◆ Dataset records
★ ★ ★ ★ ★ ★ ★

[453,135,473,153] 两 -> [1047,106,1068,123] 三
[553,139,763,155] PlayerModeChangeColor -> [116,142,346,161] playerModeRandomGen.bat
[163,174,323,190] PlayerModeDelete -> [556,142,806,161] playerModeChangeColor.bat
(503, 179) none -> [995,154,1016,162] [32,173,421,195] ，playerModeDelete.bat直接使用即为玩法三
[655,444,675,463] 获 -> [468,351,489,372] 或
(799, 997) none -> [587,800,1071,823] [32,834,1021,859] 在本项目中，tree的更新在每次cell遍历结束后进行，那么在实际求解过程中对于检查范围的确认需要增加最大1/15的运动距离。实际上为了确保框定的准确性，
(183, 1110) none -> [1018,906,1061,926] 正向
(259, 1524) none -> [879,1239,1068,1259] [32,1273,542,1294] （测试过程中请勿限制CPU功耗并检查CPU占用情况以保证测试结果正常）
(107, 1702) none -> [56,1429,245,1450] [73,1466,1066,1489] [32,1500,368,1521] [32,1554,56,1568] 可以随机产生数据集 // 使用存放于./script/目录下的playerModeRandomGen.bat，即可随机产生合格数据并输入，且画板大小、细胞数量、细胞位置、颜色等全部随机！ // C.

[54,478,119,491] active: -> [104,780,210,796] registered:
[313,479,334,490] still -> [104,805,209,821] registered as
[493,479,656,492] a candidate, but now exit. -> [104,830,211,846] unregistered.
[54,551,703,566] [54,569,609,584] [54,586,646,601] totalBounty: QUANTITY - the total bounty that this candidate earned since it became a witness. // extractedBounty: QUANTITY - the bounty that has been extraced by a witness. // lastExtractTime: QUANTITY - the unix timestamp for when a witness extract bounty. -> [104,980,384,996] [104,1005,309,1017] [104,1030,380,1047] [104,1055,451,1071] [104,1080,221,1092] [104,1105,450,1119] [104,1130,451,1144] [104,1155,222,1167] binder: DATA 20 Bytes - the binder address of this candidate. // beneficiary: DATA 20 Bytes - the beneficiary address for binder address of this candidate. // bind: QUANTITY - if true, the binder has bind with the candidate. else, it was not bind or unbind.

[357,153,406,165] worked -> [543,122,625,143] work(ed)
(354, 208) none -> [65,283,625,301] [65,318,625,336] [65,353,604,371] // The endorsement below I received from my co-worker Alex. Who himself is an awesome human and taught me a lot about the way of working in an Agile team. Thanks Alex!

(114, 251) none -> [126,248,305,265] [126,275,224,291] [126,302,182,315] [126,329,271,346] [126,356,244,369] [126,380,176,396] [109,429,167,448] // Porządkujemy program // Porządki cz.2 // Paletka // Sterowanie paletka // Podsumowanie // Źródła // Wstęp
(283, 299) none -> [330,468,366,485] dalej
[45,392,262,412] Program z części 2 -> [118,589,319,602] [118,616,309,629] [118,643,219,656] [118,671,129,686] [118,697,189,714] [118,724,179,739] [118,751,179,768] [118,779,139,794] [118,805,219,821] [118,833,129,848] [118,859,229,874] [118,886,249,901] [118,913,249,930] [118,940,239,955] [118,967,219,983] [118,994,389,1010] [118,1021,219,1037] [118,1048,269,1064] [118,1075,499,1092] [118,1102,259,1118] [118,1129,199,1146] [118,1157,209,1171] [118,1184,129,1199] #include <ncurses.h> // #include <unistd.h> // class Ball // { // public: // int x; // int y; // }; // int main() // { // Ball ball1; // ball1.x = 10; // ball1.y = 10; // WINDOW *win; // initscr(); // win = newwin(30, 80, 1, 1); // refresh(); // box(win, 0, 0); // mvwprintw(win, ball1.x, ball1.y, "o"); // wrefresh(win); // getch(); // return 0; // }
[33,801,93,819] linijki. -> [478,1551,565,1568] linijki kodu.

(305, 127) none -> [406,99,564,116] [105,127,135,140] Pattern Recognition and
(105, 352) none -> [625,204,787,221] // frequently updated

★ ★ ★ ★ ★ ★ ★

◆ Task prompt
Using the entries above, return exactly the lines from the line with "(799, 997) none" to the line with "[493,479,656,492] a candidate, but", counting both of those lines.

◆ Result of this task
(799, 997) none -> [587,800,1071,823] [32,834,1021,859] 在本项目中，tree的更新在每次cell遍历结束后进行，那么在实际求解过程中对于检查范围的确认需要增加最大1/15的运动距离。实际上为了确保框定的准确性，
(183, 1110) none -> [1018,906,1061,926] 正向
(259, 1524) none -> [879,1239,1068,1259] [32,1273,542,1294] （测试过程中请勿限制CPU功耗并检查CPU占用情况以保证测试结果正常）
(107, 1702) none -> [56,1429,245,1450] [73,1466,1066,1489] [32,1500,368,1521] [32,1554,56,1568] 可以随机产生数据集 // 使用存放于./script/目录下的playerModeRandomGen.bat，即可随机产生合格数据并输入，且画板大小、细胞数量、细胞位置、颜色等全部随机！ // C.

[54,478,119,491] active: -> [104,780,210,796] registered:
[313,479,334,490] still -> [104,805,209,821] registered as
[493,479,656,492] a candidate, but now exit. -> [104,830,211,846] unregistered.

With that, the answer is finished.